Makanjuola D
Department of Radiology, King Saud University, Riyadh, Kingdom of Saudi Arabia.
West Afr J Med. 1998 Apr-Jun;17(2):75-80.
Over a period of three years, 122 patients who presented with acute abdomen, and had normal abdominal x-rays on admission were examined with Ultrasonography (U/S) in order to evaluate the use of Abdominal Ultrasonography in patients with negative x-ray findings. Sonographic evaluation was undertaken with Siemen's equipment (Sonoline S1-2) with a 3.5 MHz sector transducer for the abdominal organs and 5 or 7.5 MHz sector transducer for the abdominal organs and 5 or 7.5 MHz linear array for the intestines and right iliac fossa. Analysis included features or organ inflammation, bowel wall changes, and motility and collections. Ultrasound guided aspiration and drainage were done when necessary. Surgical confirmation was obtained in 86 out of the 122 cases. The commonest finding were appendicitis, intestinal obstruction and gynaecological pathologies. Ultrasound correctly identified 76 out of the 86 positive cases (88%). The sensitivity, specificity, positive predictive valve and negative predictive valves were 88%, 78%, 96% and 83% respectively. There were seven (7) false negative findings, and three (3) false positive cases. Pancreatitis was the commonest cause of false negative findings. The study clearly shows that ultrasound imaging can identify the underlying pathology in 88% of patients with acute abdomen with negative, plain abdominal x-ray findings. Ultrasound guided interventional procedures can also be done without delay.

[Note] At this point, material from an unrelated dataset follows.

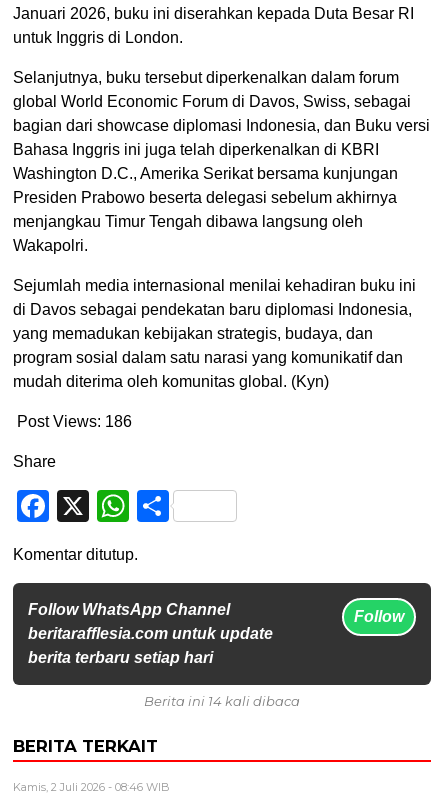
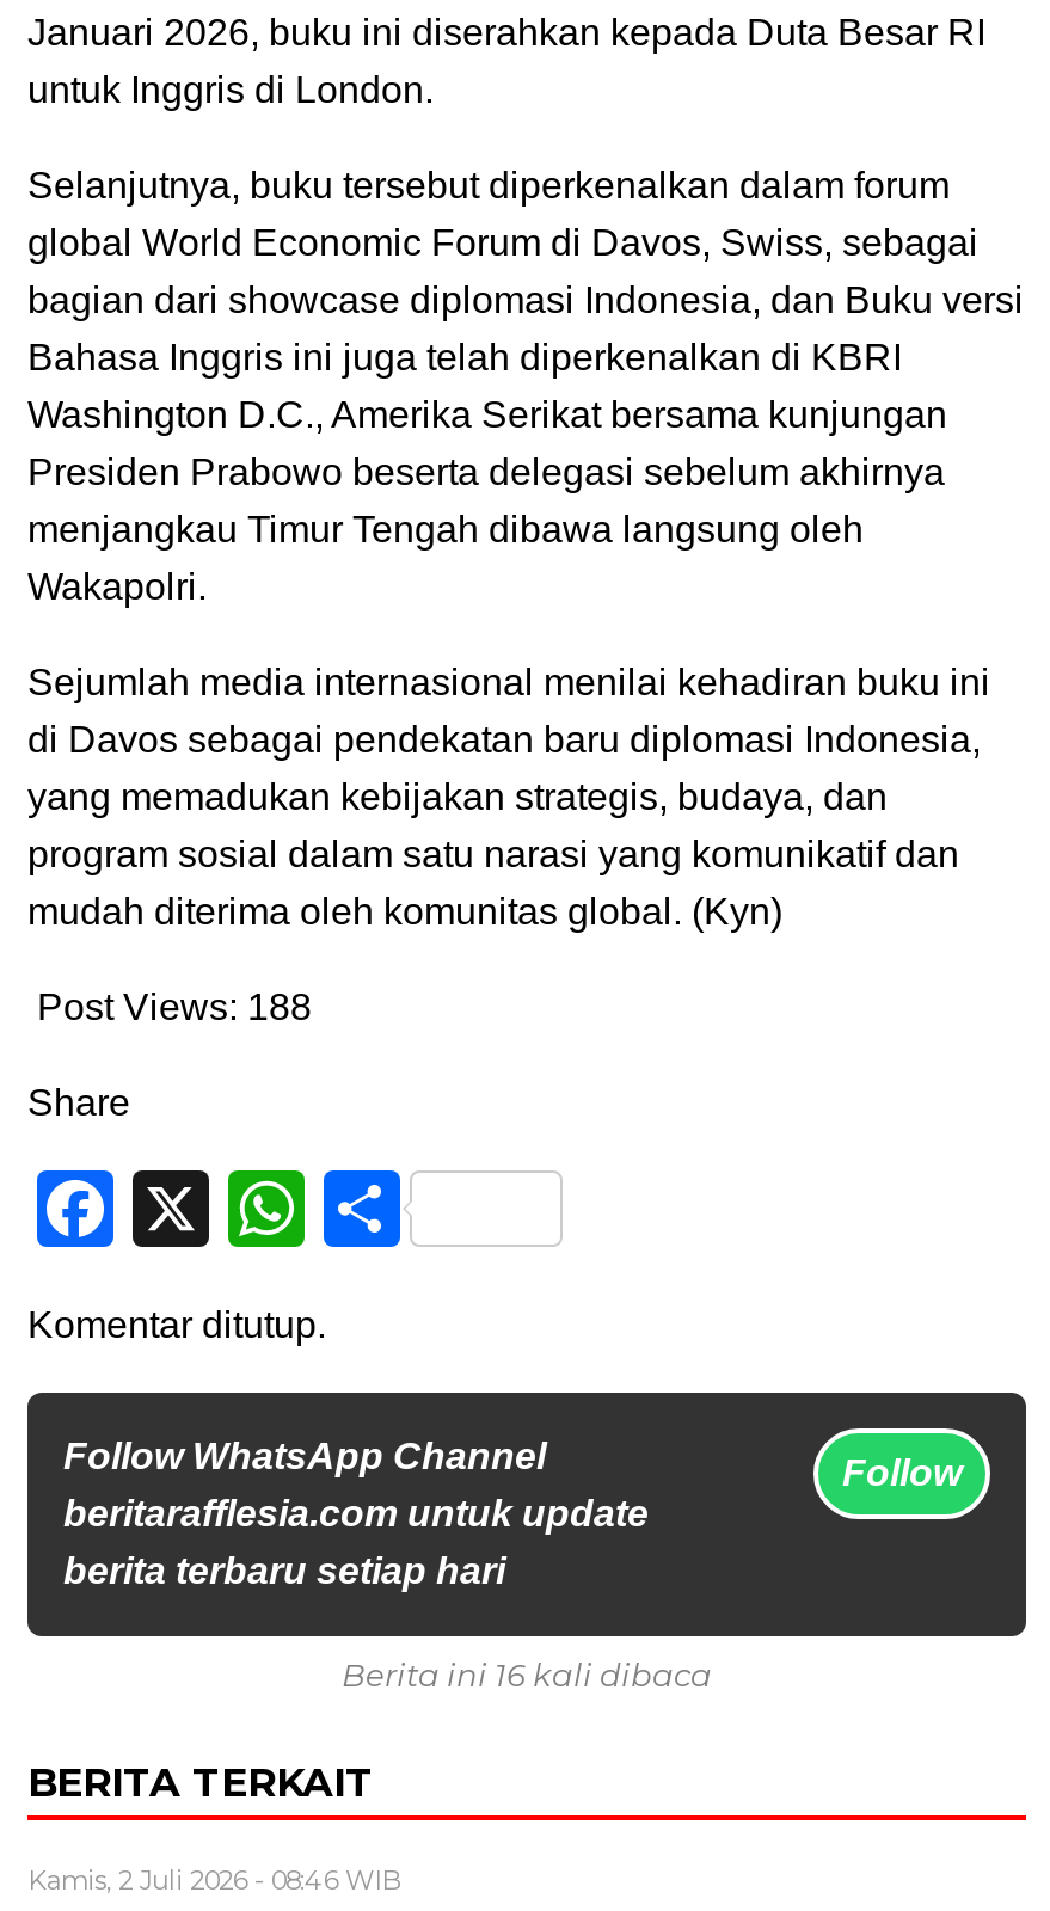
[17,413,132,430] Post Views: 186 -> [37,986,312,1027] Post Views: 188
[144,693,300,709] Berita ini 14 kali dibaca -> [342,1655,712,1693] Berita ini 16 kali dibaca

在三年时间里,对122例表现为急腹症且入院时腹部X线检查正常的患者进行了超声检查(U/S),以评估腹部超声在X线检查结果为阴性的患者中的应用。使用西门子设备(Sonoline S1-2)进行超声评估,腹部器官检查采用3.5MHz扇形探头,腹部器官及肠道和右髂窝检查采用5或7.5MHz扇形探头及5或7.5MHz线性阵列探头。分析包括器官炎症特征、肠壁变化、蠕动及积液情况。必要时进行超声引导下穿刺引流。122例患者中有86例获得手术证实。最常见的发现是阑尾炎、肠梗阻和妇科疾病。超声在86例阳性病例中正确识别出76例(88%)。敏感性、特异性、阳性预测值和阴性预测值分别为88%、78%、96%和83%。有7例假阴性结果和3例假阳性病例。胰腺炎是假阴性结果最常见的原因。该研究清楚地表明,超声成像能够在88%的腹部X线平片检查结果为阴性的急腹症患者中识别出潜在病变。超声引导下的介入操作也可及时进行。